Similar to the first draft, the second draft covers various staff and student safety issues, such as bullying, mental health resources and security.

There are three significant changes between drafts. The first involves school resource officers (SROs).

"Version 1.0 said that the board would make the overall decision, but then it would be up to each principal to decide — if the board allowed that to happen — to have SROs in the building. In this version, the board will make the overarching decision for the entire district for comprehensive high schools and grades 6-12," said Pribble.

The DPS Board of Education suspended the use of SROs in 2020, but after a recent string of shootings in the district, brought officers back for the remainder of this school year.

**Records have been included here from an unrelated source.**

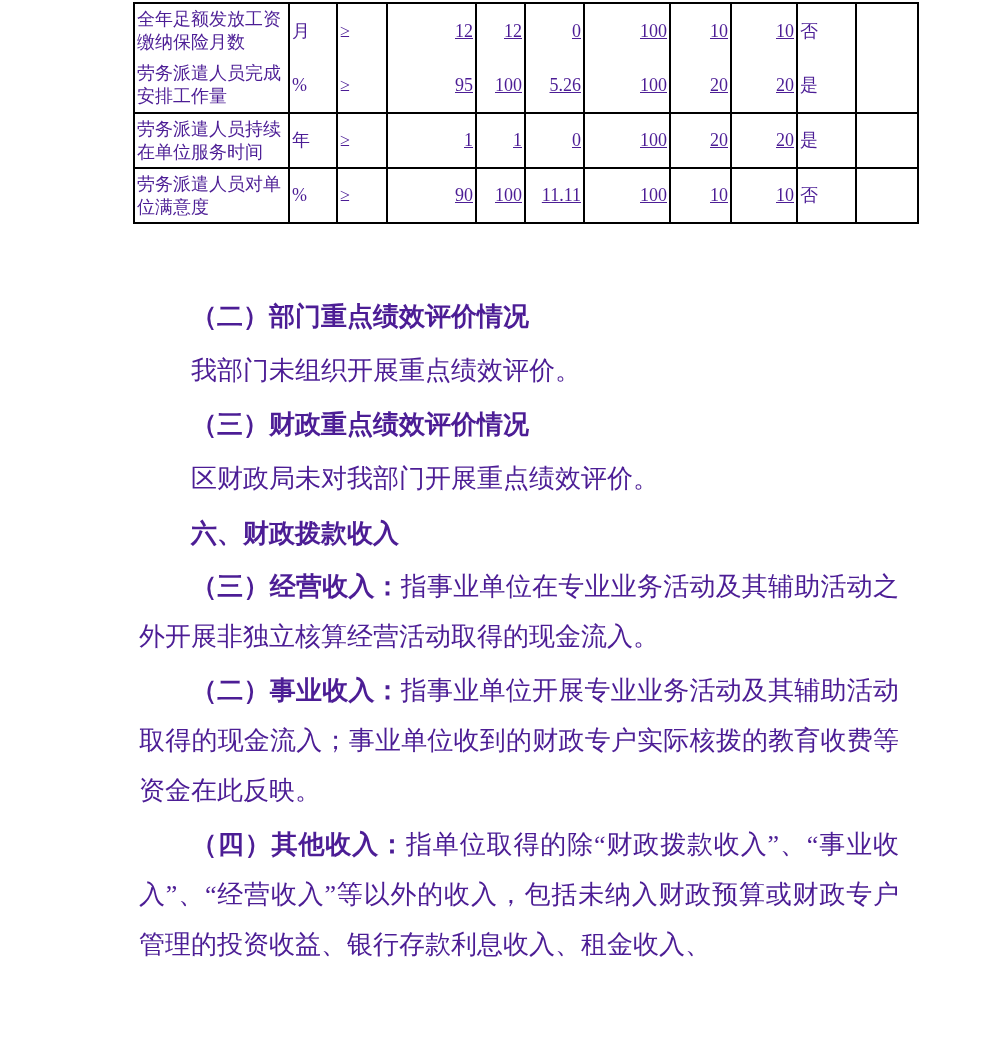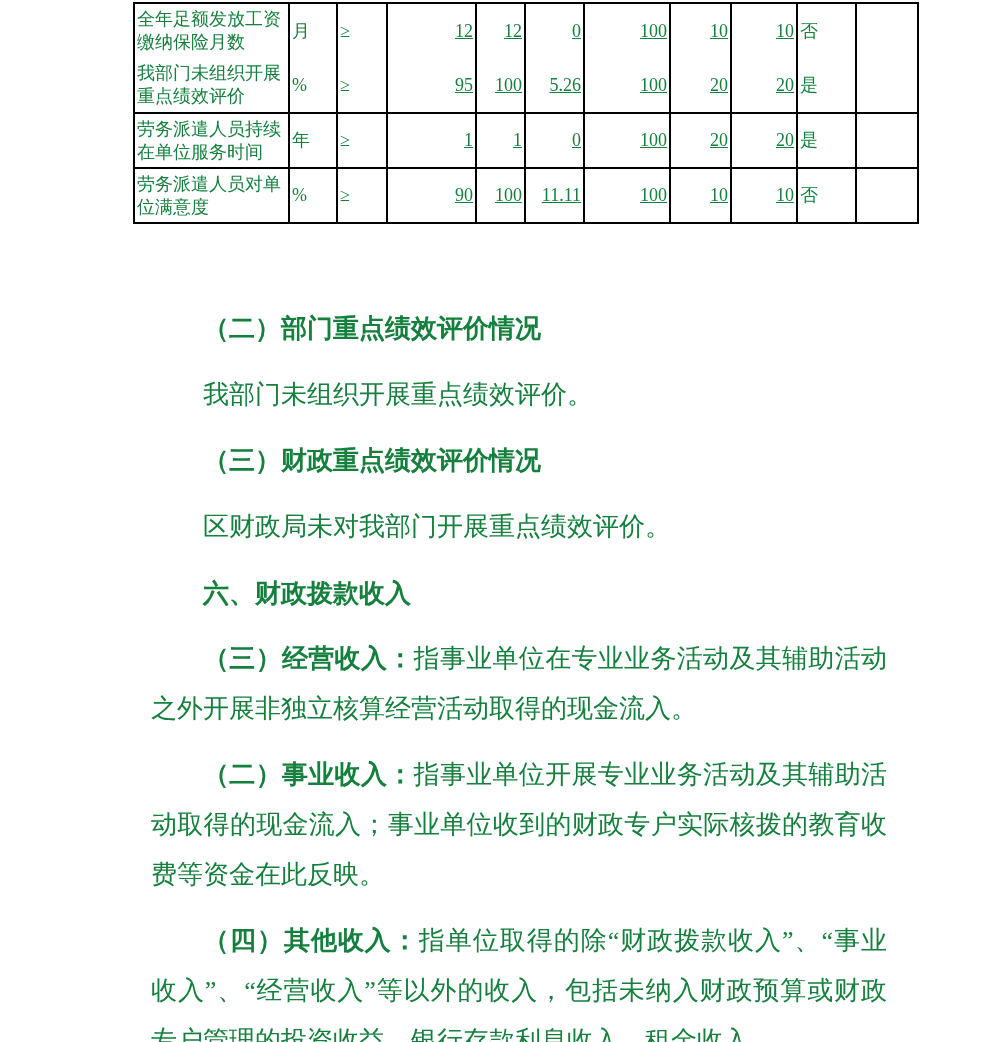"全年足额发放工资缴纳保险月数" .page { color: #15803d -> #4c1d95 }
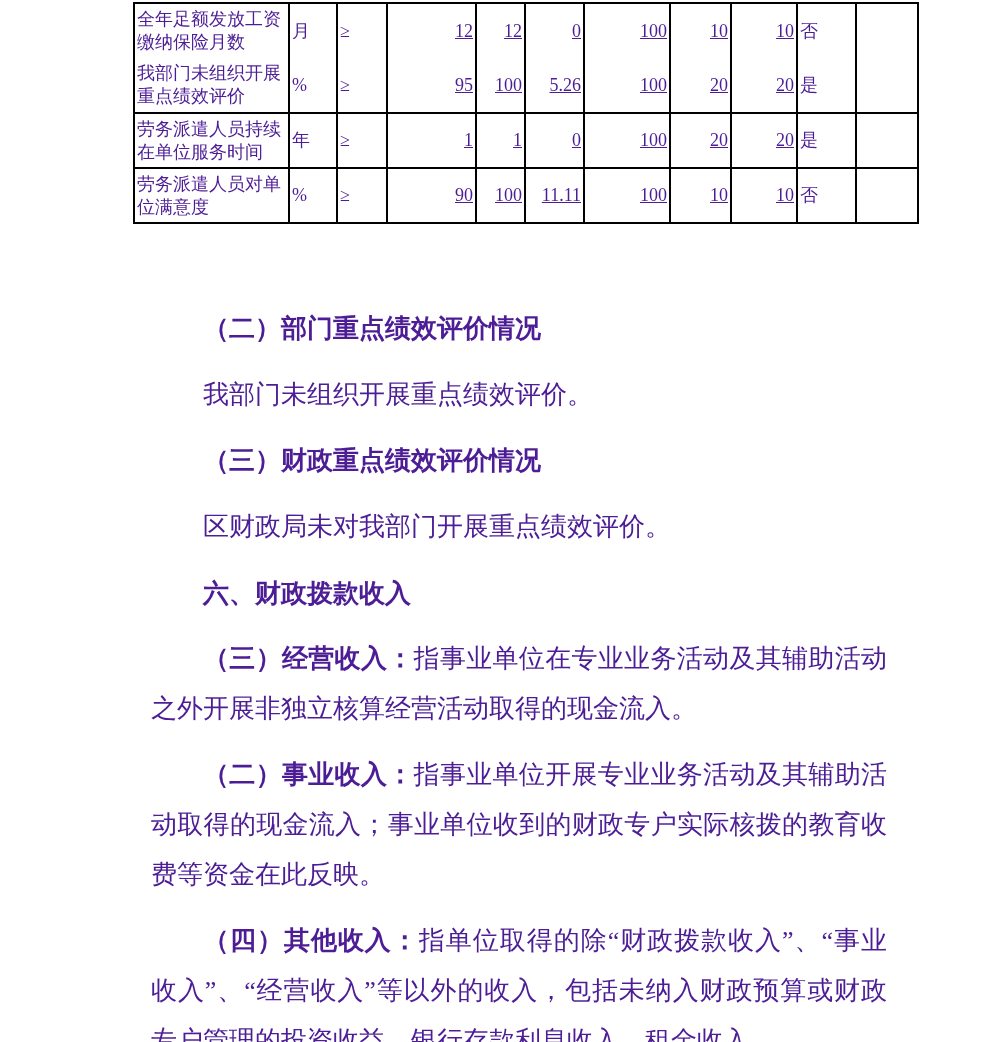"我部门未组织开展重点绩效评价" td.c-indicator { text: 我部门未组织开展重点绩效评价 -> 劳务派遣人员完成安排工作量 }
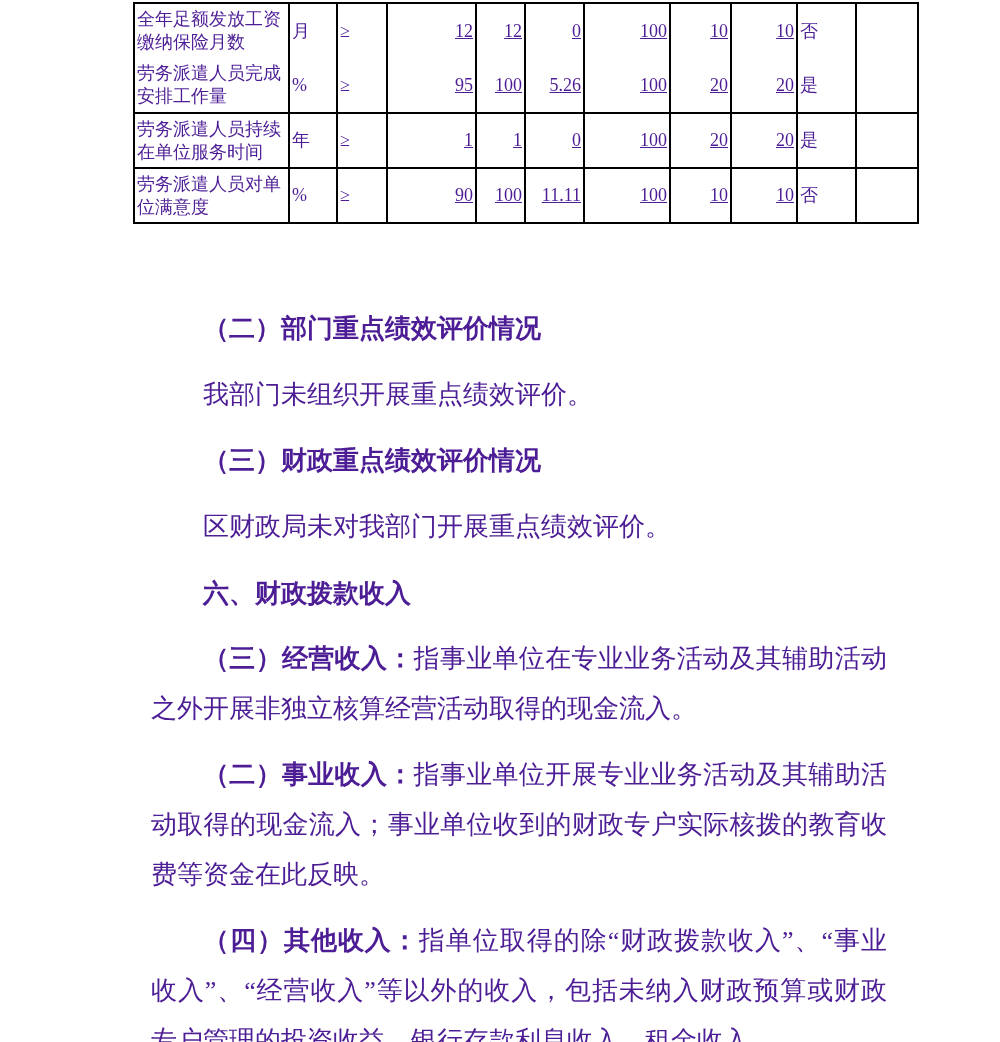"（二）部门重点绩效评价情况" .doc-text p { margin: 16px -> 4px }
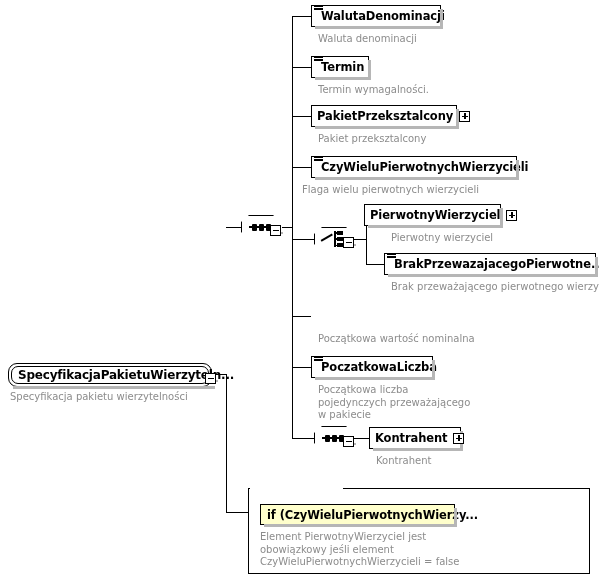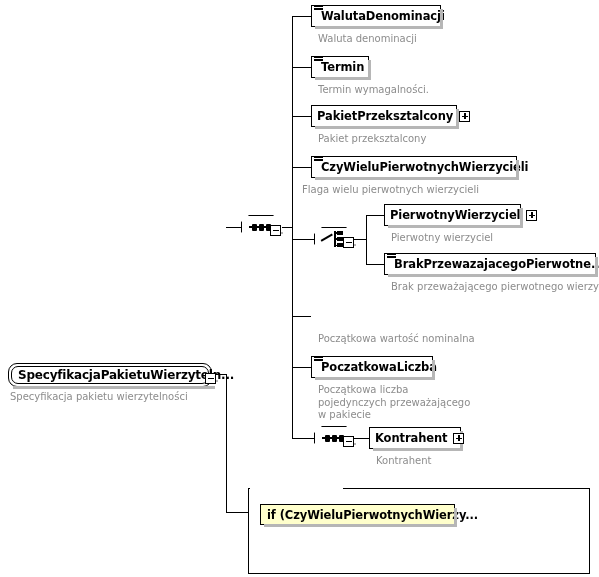"PierwotnyWierzyciel" div.ebox { left: 384px -> 364px }
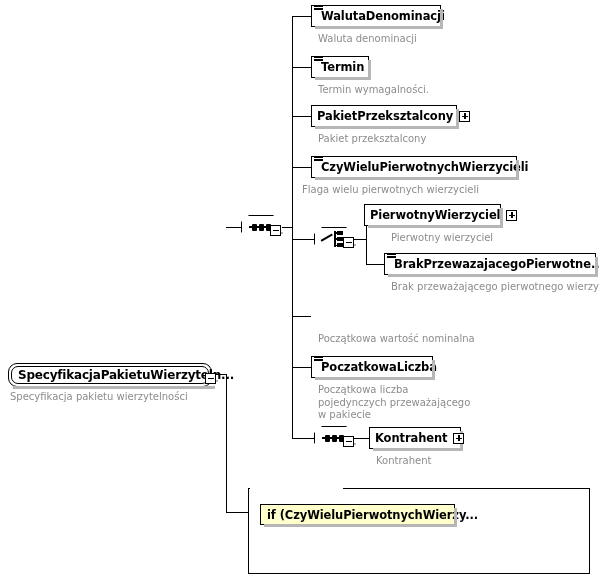"Element PierwotnyWierzyciel jest" div.ann { html: none -> <div>Element PierwotnyWierzyciel jest obowiązkowy jeśli element CzyWieluPierwotnychWierzycieli = false</div> }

"I think that [the board does] understand that there is a large section of the community that would like to have SROs back, while also understanding that there's some members of our community that do not want SROs back. It's finding that that balance," said Pribble.

The current draft would allow individual schools to decide if they want permanent weapon detection systems for their buildings.

The district currently has four mobile systems that are used at athletic games and other events when requested by administrations. The systems can range from a metal detector to equipment that identifies cylindrical objects, like a gun, inside of bags.

"If the the families and the staff want this, then that's something that the principal can implement. If not, then the principal can choose not to. It's just another way to listen to the community through some pretty serious and rigorous engagement," said Pribble.

Another significant adjustment to the second draft is the district's student disciplinary plan.

Leaders in DPS recently attended Harvard University's Public Education Leadership Conference. The draft proposes officials work with other public school leaders in that network to create a new disciplinary program for DPS.

"We can reach out to those school districts that are similar shape and size to ours, and find out what they're doing for their discipline. Make sure that we're listening to best practices, but also understanding that we do have to follow federal and state laws, and also make sure that we are using our equity guidance that we have," Pribble said.

The Superintendent Advisory Council will be discussing the draft plan at their meeting on June 15. DPS is collecting public comment through this online survey and other community input forums yet to be announced.

The final long-term safety plan is expected to be released on June 23, with a Board of Education review anticipated on June 30.